DFT: semiempirical or ab initio?
I’m using this blog for informal, ad hoc discourse, which contrasts sharply with the formal, polished writing of my scientific publications. I am more free to say things that don’t naturally fit into a scientific paper, either because they stray too far from actual research results, they are too much of a personal opinion, or I am simply unable to articulate them in a precise or substantiated enough manner for my personal standards of scientific research. I have plenty to say that should be of interest to people who are interested in electronic structure and that also advance the primary goals of this blog: to promote more interest and activity in semiempirical electronic structure and to develop, implement, and advertise new semiempirical models.

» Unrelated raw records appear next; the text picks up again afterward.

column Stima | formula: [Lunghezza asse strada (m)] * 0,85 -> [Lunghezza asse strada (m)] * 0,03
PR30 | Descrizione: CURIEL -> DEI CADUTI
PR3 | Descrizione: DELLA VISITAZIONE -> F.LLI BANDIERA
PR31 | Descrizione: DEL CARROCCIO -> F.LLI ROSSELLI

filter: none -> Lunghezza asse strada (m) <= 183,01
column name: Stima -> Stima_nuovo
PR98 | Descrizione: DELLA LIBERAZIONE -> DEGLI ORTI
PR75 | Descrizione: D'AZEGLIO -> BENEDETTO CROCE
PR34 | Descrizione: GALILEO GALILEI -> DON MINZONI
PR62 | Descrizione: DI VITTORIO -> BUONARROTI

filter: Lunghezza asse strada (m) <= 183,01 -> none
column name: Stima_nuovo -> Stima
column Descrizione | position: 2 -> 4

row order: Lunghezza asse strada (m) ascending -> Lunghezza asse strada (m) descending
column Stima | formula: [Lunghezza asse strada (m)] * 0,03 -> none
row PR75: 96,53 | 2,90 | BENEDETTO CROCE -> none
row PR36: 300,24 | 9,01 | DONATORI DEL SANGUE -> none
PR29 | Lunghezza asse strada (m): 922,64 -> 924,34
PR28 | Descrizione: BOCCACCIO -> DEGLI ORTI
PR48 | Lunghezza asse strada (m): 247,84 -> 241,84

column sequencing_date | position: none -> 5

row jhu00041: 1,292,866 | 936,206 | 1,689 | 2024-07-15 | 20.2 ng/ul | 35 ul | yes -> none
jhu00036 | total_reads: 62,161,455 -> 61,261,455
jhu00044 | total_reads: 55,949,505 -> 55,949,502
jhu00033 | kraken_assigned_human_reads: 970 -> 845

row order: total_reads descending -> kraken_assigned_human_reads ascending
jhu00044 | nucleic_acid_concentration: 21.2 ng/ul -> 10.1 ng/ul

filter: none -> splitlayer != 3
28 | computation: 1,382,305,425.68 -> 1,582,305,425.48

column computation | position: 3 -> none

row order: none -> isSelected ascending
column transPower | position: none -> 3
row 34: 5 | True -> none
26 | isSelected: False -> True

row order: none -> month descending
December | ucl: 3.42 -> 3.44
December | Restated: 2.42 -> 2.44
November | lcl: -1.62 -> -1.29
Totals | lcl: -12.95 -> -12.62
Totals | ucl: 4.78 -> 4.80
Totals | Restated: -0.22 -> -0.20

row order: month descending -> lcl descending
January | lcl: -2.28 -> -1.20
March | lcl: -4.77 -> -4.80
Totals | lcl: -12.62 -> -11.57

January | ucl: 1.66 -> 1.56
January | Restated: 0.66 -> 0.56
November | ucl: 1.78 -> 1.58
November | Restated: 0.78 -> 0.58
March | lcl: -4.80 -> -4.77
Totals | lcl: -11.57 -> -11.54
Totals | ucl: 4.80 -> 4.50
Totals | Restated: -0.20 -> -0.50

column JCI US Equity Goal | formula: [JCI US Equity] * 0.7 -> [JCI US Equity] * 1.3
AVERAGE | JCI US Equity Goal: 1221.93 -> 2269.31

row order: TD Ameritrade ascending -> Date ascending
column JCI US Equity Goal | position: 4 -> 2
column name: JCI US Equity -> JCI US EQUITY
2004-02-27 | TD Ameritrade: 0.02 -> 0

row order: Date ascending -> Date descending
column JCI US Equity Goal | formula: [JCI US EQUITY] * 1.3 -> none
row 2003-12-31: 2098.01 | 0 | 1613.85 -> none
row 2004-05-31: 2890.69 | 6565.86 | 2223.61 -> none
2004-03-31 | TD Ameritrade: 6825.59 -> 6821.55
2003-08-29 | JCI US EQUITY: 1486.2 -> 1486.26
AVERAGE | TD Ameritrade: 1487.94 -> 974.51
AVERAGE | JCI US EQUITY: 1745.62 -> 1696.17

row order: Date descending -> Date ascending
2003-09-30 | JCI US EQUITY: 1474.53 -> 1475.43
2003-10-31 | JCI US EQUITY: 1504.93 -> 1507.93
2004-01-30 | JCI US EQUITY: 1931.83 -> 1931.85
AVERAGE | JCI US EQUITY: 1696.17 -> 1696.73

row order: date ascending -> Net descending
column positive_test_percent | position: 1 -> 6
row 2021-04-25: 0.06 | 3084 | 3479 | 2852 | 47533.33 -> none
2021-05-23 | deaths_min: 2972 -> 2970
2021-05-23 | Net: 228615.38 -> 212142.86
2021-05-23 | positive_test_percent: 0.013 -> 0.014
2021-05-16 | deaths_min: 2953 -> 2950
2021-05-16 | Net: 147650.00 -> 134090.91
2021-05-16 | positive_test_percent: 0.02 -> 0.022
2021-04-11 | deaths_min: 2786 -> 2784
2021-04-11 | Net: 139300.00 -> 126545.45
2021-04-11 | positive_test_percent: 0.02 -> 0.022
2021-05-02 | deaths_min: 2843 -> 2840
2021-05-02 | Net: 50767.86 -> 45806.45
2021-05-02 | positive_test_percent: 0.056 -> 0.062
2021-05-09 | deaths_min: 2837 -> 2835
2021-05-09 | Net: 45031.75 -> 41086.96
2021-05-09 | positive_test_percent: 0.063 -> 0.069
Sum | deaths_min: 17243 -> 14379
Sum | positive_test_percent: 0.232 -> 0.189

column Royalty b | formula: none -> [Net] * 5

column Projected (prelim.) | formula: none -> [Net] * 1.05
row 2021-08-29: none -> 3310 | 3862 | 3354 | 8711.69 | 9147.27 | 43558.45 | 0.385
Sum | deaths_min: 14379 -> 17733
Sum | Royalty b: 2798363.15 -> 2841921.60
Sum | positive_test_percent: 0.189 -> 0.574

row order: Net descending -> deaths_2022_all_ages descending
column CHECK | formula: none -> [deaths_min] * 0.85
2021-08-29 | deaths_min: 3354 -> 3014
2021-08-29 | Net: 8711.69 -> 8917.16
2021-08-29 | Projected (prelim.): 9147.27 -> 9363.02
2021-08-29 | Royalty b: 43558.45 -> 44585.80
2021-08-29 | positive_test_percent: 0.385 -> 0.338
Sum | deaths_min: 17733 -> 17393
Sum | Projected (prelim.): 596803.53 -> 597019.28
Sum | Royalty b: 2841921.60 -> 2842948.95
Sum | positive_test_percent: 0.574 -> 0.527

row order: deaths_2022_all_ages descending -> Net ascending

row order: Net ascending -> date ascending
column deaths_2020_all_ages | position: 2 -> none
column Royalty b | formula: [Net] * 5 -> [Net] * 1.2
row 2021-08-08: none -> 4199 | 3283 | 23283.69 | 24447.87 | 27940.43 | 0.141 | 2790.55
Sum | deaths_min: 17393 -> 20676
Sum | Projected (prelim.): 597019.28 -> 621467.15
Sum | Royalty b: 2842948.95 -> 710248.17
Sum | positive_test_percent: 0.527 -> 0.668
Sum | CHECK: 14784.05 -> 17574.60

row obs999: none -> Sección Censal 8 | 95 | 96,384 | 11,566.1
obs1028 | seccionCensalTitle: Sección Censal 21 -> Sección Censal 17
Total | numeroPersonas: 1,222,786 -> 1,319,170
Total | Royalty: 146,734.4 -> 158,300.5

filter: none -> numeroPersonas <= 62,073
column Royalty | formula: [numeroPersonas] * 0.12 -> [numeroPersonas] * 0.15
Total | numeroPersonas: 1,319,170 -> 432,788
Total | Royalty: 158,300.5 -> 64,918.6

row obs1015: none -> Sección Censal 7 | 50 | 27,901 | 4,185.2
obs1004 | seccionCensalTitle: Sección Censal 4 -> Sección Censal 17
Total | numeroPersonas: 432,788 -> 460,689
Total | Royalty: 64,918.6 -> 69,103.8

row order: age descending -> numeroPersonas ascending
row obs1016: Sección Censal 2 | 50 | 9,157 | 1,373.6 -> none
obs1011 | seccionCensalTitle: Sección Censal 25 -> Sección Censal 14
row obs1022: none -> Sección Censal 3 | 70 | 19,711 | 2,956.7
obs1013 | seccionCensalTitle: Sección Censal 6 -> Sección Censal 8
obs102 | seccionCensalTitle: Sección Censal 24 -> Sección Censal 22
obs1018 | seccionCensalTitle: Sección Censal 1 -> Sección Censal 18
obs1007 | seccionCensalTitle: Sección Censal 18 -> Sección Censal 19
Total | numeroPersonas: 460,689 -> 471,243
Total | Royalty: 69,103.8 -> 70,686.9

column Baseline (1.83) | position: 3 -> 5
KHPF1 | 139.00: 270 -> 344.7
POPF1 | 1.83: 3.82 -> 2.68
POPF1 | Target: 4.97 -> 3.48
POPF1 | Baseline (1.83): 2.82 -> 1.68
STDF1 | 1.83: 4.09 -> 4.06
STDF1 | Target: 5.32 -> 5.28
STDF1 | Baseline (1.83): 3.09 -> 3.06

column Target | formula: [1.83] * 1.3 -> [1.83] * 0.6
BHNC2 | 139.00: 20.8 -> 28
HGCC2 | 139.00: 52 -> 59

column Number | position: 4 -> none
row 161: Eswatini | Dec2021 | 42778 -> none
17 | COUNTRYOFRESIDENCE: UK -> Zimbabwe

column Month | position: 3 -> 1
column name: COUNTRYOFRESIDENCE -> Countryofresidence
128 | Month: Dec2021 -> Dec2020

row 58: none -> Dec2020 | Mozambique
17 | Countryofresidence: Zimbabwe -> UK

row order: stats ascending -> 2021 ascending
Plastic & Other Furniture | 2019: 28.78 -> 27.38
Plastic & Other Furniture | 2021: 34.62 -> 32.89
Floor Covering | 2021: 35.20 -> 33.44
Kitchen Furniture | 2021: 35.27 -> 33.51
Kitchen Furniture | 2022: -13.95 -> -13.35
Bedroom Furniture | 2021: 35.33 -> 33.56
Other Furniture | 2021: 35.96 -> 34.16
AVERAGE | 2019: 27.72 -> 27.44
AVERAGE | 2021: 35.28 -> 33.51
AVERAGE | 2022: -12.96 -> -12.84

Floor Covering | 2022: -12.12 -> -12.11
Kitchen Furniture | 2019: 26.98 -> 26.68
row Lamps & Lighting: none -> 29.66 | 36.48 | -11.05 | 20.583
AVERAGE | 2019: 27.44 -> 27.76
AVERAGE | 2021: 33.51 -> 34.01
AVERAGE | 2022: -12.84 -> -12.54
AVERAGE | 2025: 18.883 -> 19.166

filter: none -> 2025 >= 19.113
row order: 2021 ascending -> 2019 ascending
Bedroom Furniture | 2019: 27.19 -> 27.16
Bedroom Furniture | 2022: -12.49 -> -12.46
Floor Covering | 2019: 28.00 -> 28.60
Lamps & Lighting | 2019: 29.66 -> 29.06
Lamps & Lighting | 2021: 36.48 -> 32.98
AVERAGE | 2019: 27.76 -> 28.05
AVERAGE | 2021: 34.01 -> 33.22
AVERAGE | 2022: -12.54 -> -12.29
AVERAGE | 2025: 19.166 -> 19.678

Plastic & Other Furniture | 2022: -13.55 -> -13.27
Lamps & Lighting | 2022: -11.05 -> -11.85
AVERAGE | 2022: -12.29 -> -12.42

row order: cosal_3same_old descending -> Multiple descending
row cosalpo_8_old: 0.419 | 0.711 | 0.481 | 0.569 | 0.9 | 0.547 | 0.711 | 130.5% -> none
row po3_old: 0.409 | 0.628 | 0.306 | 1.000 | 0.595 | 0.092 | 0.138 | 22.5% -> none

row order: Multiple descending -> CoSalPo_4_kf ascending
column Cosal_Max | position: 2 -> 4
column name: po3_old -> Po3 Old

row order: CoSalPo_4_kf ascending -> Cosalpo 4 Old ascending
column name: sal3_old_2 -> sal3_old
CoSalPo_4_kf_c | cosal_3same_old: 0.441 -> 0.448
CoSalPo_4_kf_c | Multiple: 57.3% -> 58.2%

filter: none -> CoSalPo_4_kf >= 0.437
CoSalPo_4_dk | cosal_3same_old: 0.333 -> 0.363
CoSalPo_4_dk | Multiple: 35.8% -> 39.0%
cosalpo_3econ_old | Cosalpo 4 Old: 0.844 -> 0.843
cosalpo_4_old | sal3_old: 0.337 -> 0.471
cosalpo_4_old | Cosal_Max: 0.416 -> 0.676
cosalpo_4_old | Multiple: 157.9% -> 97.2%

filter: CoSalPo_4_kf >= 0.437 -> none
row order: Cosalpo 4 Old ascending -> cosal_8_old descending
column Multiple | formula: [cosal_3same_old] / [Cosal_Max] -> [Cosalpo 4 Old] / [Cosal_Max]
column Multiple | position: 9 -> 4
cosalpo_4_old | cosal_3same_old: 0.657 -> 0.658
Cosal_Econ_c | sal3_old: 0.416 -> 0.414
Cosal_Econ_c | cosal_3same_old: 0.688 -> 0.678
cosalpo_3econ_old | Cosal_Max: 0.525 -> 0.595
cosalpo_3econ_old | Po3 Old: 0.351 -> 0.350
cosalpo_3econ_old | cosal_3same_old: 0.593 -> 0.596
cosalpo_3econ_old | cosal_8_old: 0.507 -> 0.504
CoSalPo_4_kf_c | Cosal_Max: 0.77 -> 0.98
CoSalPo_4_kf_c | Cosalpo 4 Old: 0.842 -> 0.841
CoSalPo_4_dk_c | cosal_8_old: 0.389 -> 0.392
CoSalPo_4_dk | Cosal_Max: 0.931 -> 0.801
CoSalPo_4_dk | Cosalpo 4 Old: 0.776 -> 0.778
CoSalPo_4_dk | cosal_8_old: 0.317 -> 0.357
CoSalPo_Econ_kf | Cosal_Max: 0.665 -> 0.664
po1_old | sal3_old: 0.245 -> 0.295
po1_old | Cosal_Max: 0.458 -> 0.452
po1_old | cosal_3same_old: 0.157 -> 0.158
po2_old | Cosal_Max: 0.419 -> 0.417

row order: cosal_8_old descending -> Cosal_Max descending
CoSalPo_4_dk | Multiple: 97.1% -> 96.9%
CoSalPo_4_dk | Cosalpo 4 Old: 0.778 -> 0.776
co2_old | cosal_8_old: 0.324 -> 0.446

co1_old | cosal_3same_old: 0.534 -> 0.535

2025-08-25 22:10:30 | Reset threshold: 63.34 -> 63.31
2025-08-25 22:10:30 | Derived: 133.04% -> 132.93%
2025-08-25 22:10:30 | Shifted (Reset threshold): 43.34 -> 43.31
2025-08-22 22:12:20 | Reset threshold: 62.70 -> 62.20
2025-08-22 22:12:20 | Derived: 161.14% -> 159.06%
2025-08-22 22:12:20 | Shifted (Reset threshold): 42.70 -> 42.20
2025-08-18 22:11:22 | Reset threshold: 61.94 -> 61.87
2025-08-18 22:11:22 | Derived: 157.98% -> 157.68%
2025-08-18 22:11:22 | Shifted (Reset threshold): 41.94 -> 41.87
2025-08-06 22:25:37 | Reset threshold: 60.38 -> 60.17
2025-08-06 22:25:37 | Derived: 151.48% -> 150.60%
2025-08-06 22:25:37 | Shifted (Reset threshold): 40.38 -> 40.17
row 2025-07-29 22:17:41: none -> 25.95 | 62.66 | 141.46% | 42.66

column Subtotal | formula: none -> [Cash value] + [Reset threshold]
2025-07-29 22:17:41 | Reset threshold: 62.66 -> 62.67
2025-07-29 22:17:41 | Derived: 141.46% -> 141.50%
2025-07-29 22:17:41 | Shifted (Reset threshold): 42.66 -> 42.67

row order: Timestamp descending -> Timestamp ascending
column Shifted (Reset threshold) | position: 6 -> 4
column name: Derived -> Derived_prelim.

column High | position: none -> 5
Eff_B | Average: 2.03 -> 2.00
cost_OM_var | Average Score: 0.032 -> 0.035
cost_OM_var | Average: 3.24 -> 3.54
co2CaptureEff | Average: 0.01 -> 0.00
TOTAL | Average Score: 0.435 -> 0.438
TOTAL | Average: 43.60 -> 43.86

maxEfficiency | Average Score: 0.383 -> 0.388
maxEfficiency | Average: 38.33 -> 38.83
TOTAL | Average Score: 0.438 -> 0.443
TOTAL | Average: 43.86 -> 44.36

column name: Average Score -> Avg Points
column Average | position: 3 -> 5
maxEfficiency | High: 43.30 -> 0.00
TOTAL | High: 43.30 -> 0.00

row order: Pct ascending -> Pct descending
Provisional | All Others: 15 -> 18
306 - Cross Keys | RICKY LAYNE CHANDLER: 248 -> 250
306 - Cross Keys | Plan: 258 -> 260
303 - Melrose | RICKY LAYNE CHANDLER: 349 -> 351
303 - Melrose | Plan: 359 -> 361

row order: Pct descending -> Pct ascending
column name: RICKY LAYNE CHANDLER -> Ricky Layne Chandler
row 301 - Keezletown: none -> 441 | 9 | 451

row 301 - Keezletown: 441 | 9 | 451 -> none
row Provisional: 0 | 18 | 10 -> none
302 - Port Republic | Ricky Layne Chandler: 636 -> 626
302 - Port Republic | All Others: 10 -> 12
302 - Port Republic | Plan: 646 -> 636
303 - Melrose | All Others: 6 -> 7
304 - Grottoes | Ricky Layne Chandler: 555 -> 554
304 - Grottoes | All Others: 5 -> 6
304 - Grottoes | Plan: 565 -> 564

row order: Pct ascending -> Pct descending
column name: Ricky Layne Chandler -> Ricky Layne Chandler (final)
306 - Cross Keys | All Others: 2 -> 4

In this post, I will compare and contrast semiempirical and ab initio electronic structure, which includes using density functional theory (DFT) as a convenient and relevant foil. Much of DFT’s great success stems from its ability to reuse or coopt popular and successful ideas from both semiempirical and ab initio traditions of electronic structure, and it is certainly worthwhile to analyze its success and learn from it. In my previous post, I referred to DFT as an ab initio method because that is how it is popularly branded. However, DFT along with many of the non-DFT-specific standard practices in ab initio electronic structure simulations are arguably forms of semiempiricism. Much of this discussion is then necessarily that of nomenclature: what do people actually mean when they say “ab initio” or “semiempirical” when referring to electronic structure?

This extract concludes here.